Saturday, May 19, 2007

Practical Design for Developers

I've been taking some notes as I listen to the various talks at Railsconf 2007. I thought I'd try taking notes live as I listen to a talk. The last one I attended, by Jarkko Laine, was awful. It was a bit too high level. It didn't help to listen to Jarkko's halting speech. I understand he can probably speak a dozen languages, but it is awfully distracting when there are stops all over the place. But beyond that, the content was very light. I thought Matthew Bass's (oh, he's sitting in the row behind me!) was light too, but was at least interesting to follow.

David Verba has started talking. He's working for Adaptive Path, which does some UI stuff.

It appears his notion of design is more visual, rather than structuring code. This is the problem with a vague word like design. He wants to present a framework for understanding design.

Design, in this case, appears to be from the users' perspective. How well does the design work for the users. The application he's talking about is a self evaluation for teachers. It was originally a desktop app, but for whatever reason, they moved it to the web.

Since self-evaluation requires a long time, and teachers lack time, adding features to indicate how far along you are is useful. He says that you really have to understand who your users are. In the case of teachers, they can only work in short breaks.

He uses low fidelity wireframes to give users a sense of what's going on. Know their context, motivations, and challenges. He's referring to a book called "The Elements of User Experience".

Layer 1 is what it looks like. Skeleton, structure, scope, and strategy. These are design issues. Often developers control skeleton and structure.

The idea is to get between your goals and your user's needs. This is the so-called sweet spot. The stakeholders are the people who have an interest in the outcome of the product. Then, find out what they want. It's worth it, he says, to find out what they really want.
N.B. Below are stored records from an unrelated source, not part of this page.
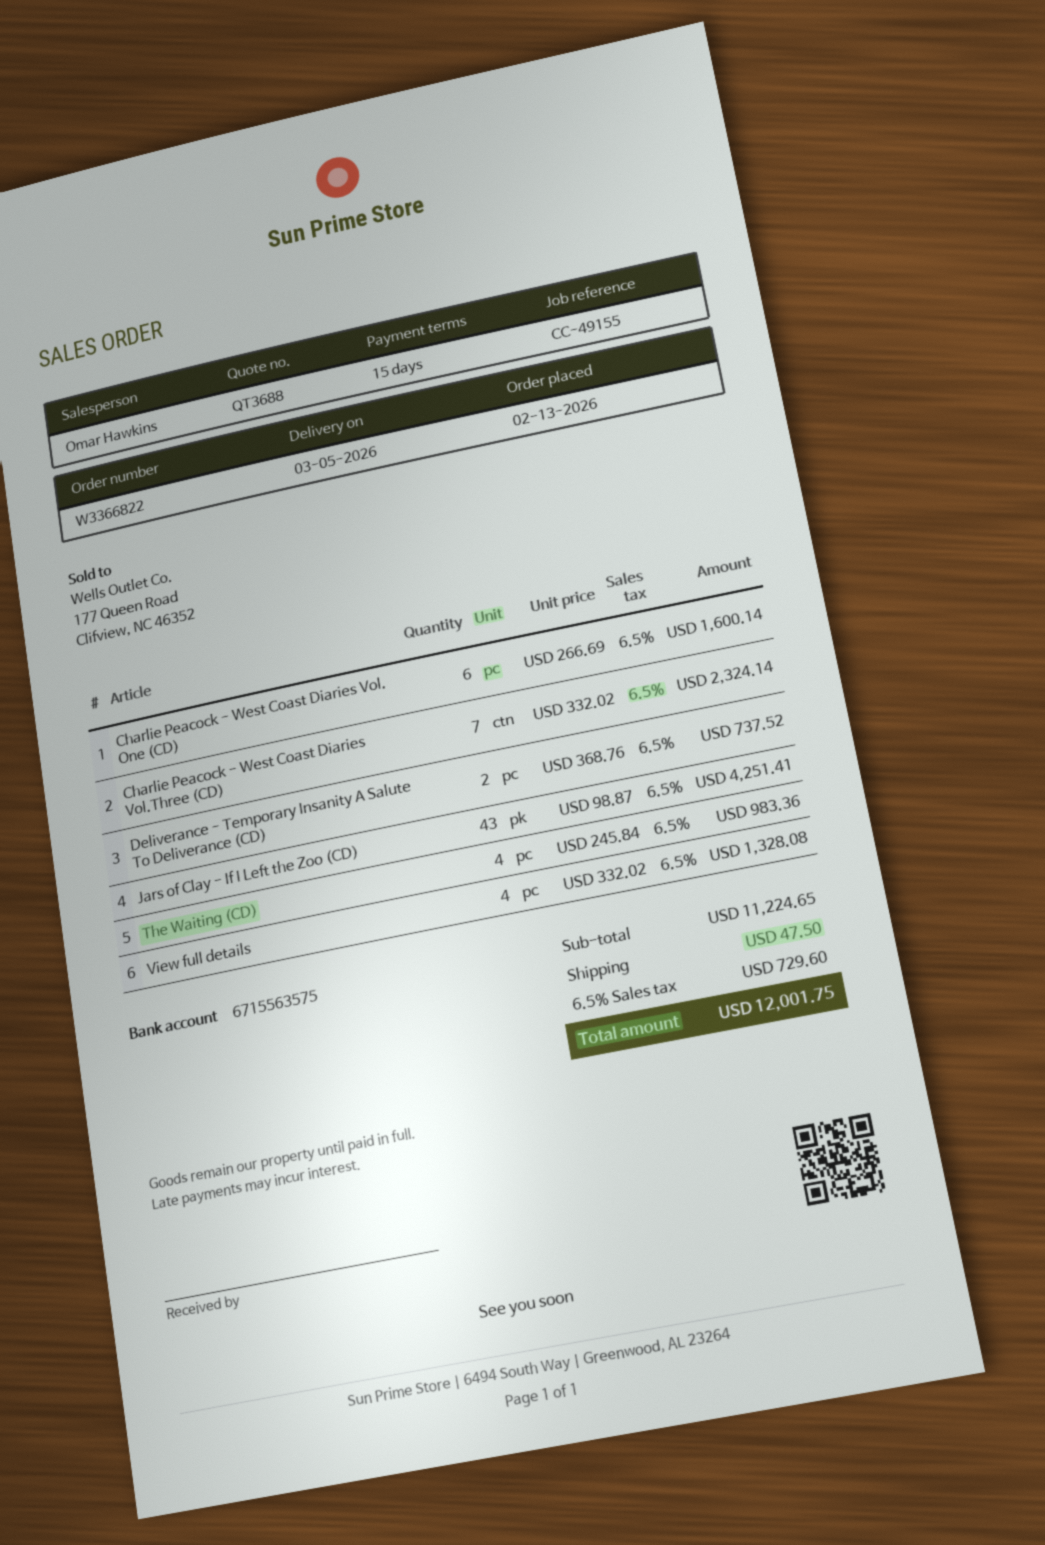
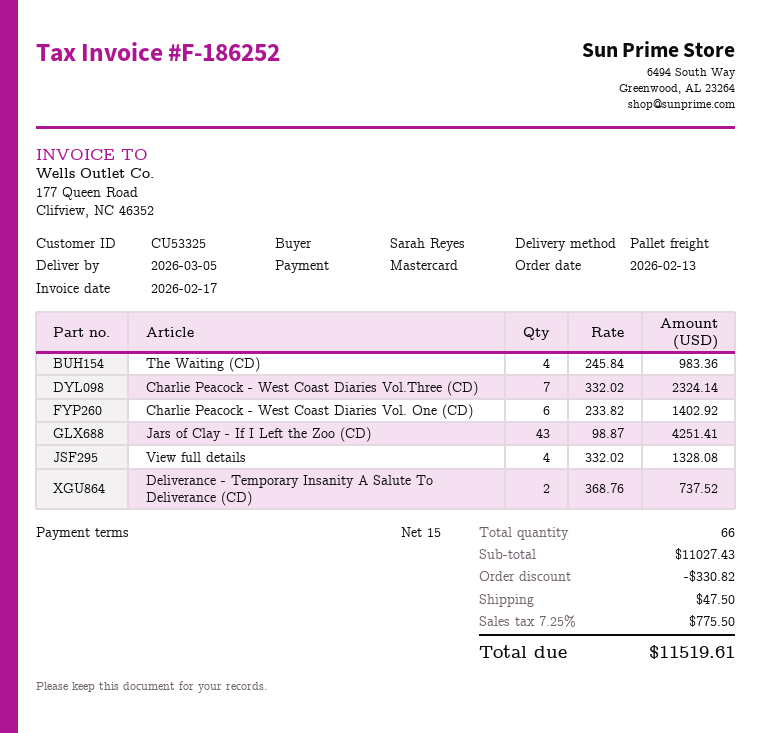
Charlie Peacock - West Coast Diaries Vol. One (CD): 6 x 266.69 = 1600.14 -> 6 x 233.82 = 1402.92
subtotal: 11224.65 -> 11027.43
discount: none -> 330.82
tax: 6.5% = 729.60 -> 7.25% = 775.50
total: 12001.75 -> 11519.61

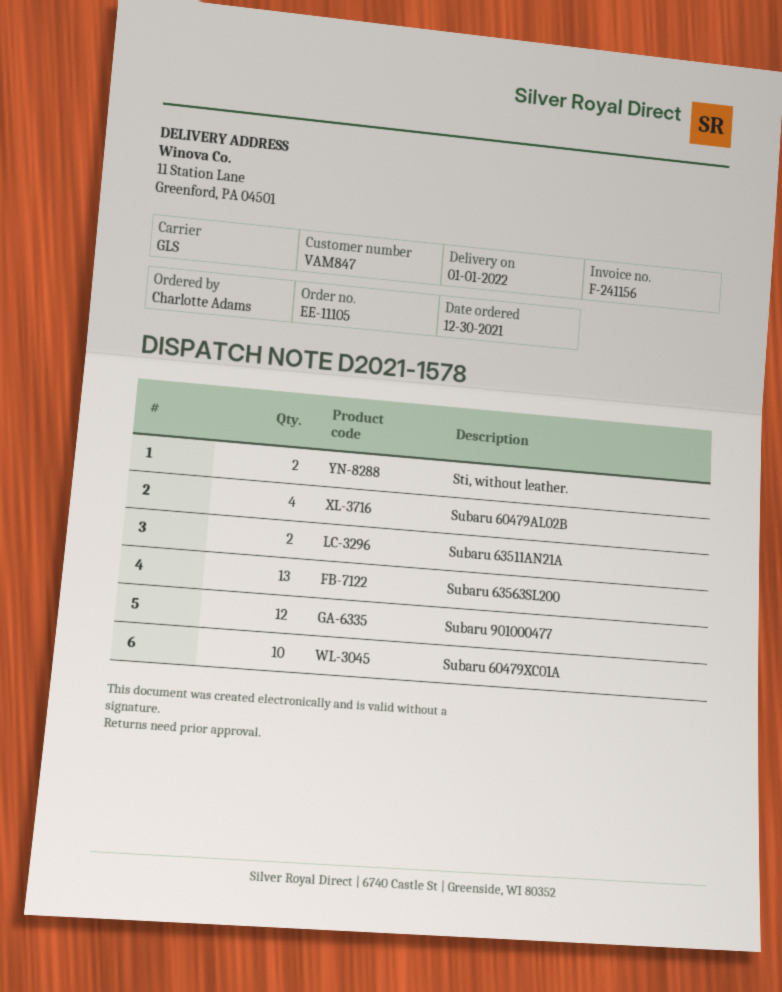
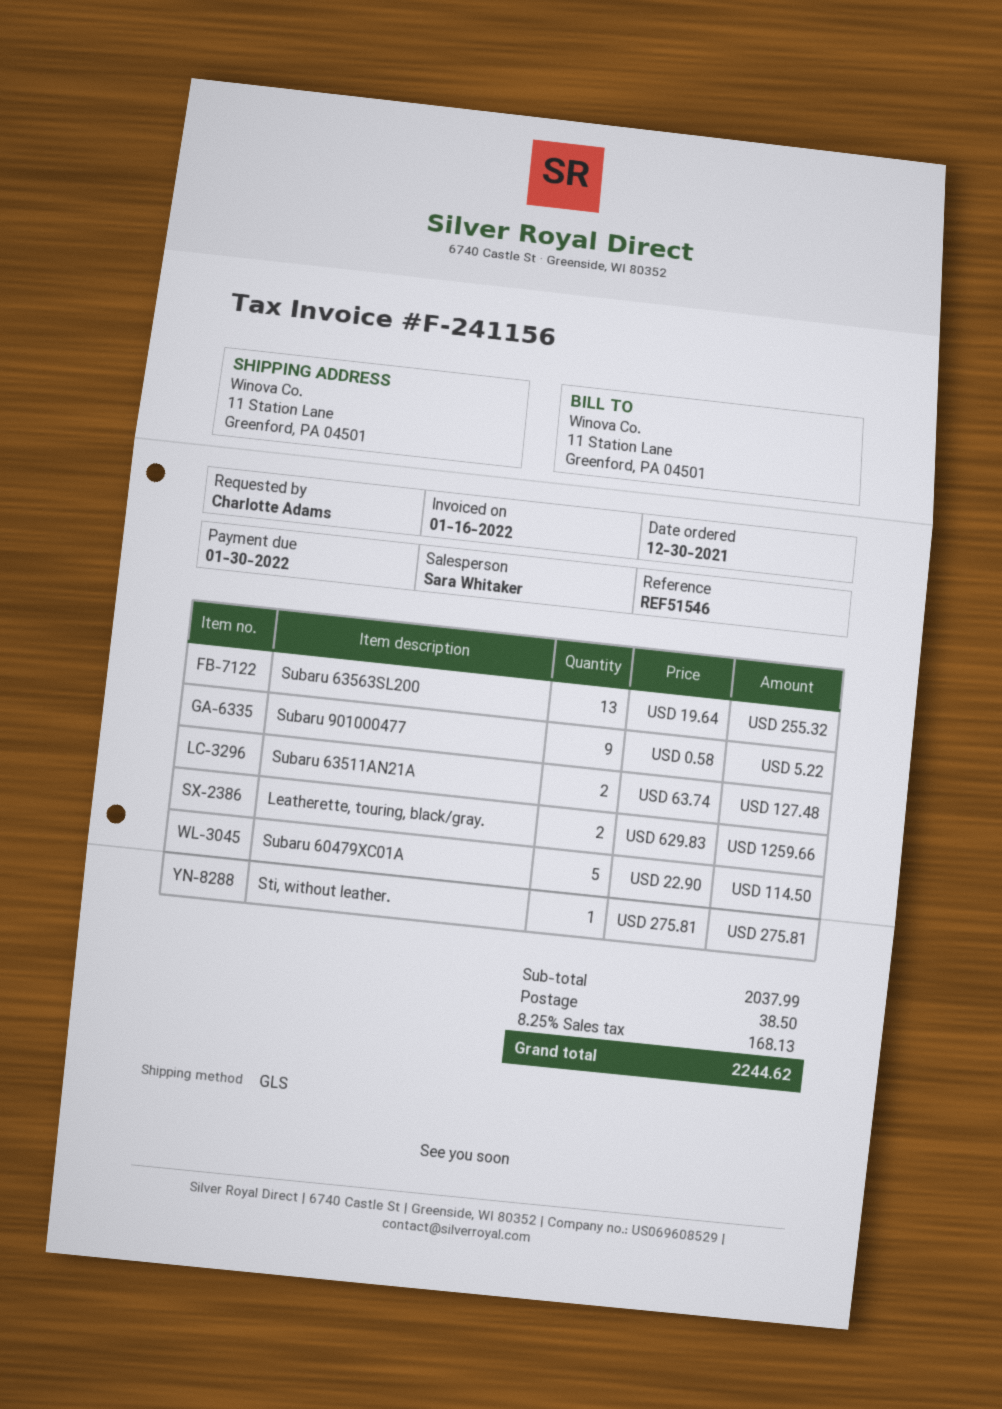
Sti, without leather.: 2 -> 1
Subaru 60479AL02B: 4 -> none
Subaru 901000477: 12 -> 9
Subaru 60479XC01A: 10 -> 5
Leatherette, touring, black/gray.: none -> 2

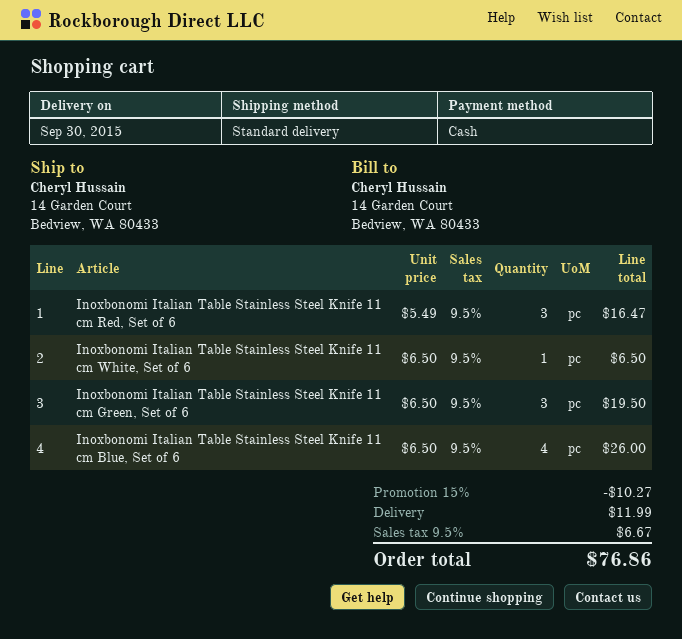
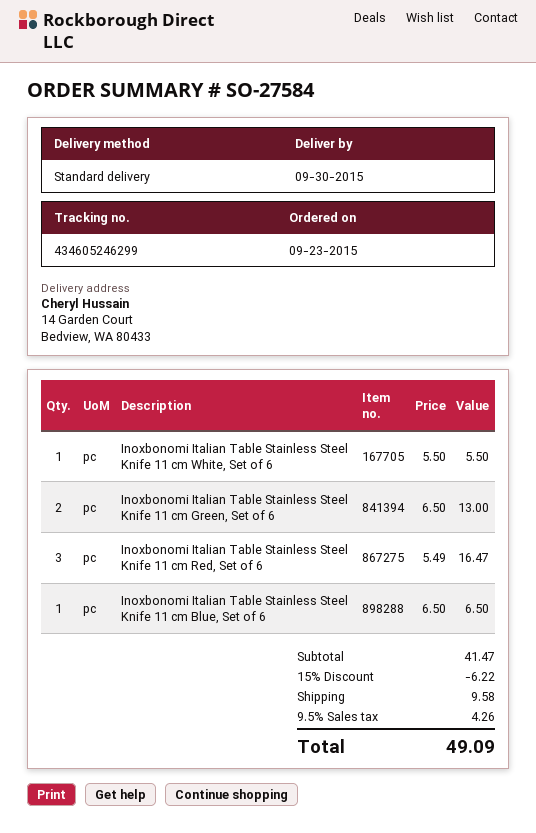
Inoxbonomi Italian Table Stainless Steel Knife 11 cm White, Set of 6: 1 x 6.50 = 6.50 -> 1 x 5.50 = 5.50
Inoxbonomi Italian Table Stainless Steel Knife 11 cm Green, Set of 6: 3 x 6.50 = 19.50 -> 2 x 6.50 = 13.00
Inoxbonomi Italian Table Stainless Steel Knife 11 cm Blue, Set of 6: 4 x 6.50 = 26.00 -> 1 x 6.50 = 6.50
discount: 15% = 10.27 -> 15% = 6.22
shipping: 11.99 -> 9.58
tax: 9.5% = 6.67 -> 9.5% = 4.26
total: 76.86 -> 49.09

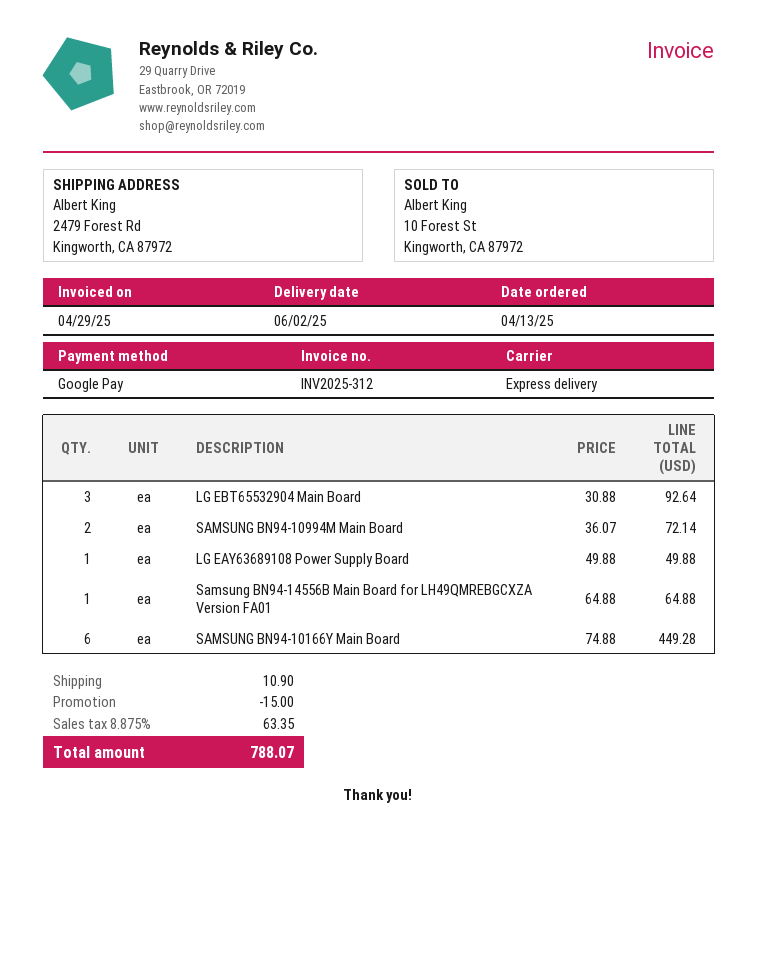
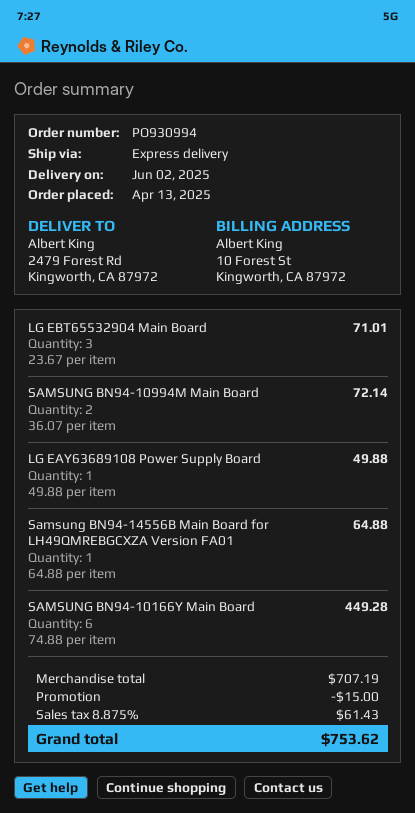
LG EBT65532904 Main Board: 3 x 30.88 = 92.64 -> 3 x 23.67 = 71.01
shipping: 10.90 -> none
tax: 8.875% = 63.35 -> 8.875% = 61.43
total: 788.07 -> 753.62

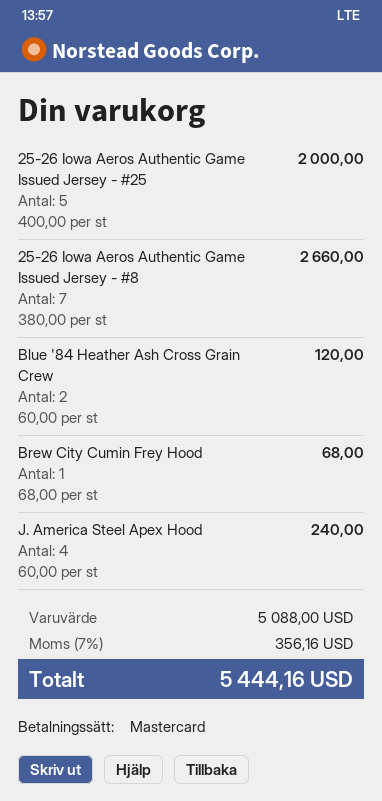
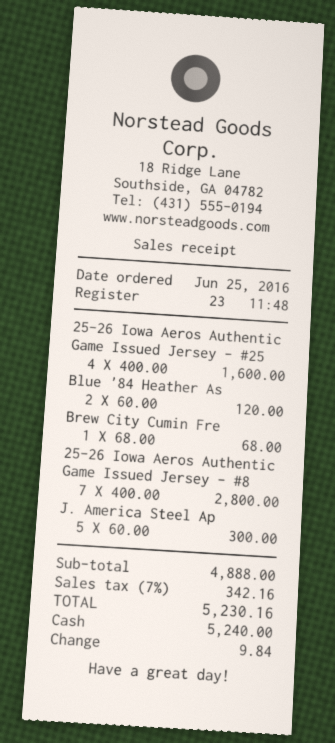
payment method: Mastercard -> cash
25-26 Iowa Aeros Authentic Game Issued Jersey - #25: 5 x 400.00 = 2000.00 -> 4 x 400.00 = 1600.00
25-26 Iowa Aeros Authentic Game Issued Jersey - #8: 7 x 380.00 = 2660.00 -> 7 x 400.00 = 2800.00
J. America Steel Apex Hood: 4 x 60.00 = 240.00 -> 5 x 60.00 = 300.00
subtotal: 5088.00 -> 4888.00
tax: 7% = 356.16 -> 7% = 342.16
total: 5444.16 -> 5230.16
Functional spec describes what needs to be built. Companies often distinguish themselves. For example, Flickr emphasized sharing, even to the point of not having printing, which most other sites had. "Don't try to be everything to everyone!".

Launch with a core set of features, then fill out afterwards. This allows changes to occur over time.

So far, this sounds a lot like Matthew's talk. He talks about users and getting feedback. The biggest difference is Matt used a specific example of his own code, where David is covering more examples from all over (also including some stuff he worked on). He's explaining a diagram I've seen before from Jesse James Garrett, the guy that coined Ajax.

What's the interaction going to be like (pages, popups, layers?). It helps to have common UI elements so people get familiar with the site.

Also, worry about granularity. apple, pear, banana, and fruit aren't all at the same level. Think about it from the user's perspective: human resources, employment opportunities, jobs. Jobs is simpler.

Consistency refers to using the same terminology all over the place (e.g. "about us" vs. "who we are").

In many ways, this talk is about interaction design. For example, how do you decrease the amount of work that occurs when errors are made. Farecast, for example, allows for users to use sliders to change options so they can explore.

Overall, there appears to be a lot of good information, at a level that's not too hard to follow. It's a bit difficult to recall all of it, but I'm sure you can just get the Garrett book on user experience.

Robin Williams (no not that one) has the "Non-Designers Design Book".

The "CRAP" principle: constrast, repetition, alignment, proximity. Little changes can make big improvements.

The slides

Overall, a pretty good talk about design.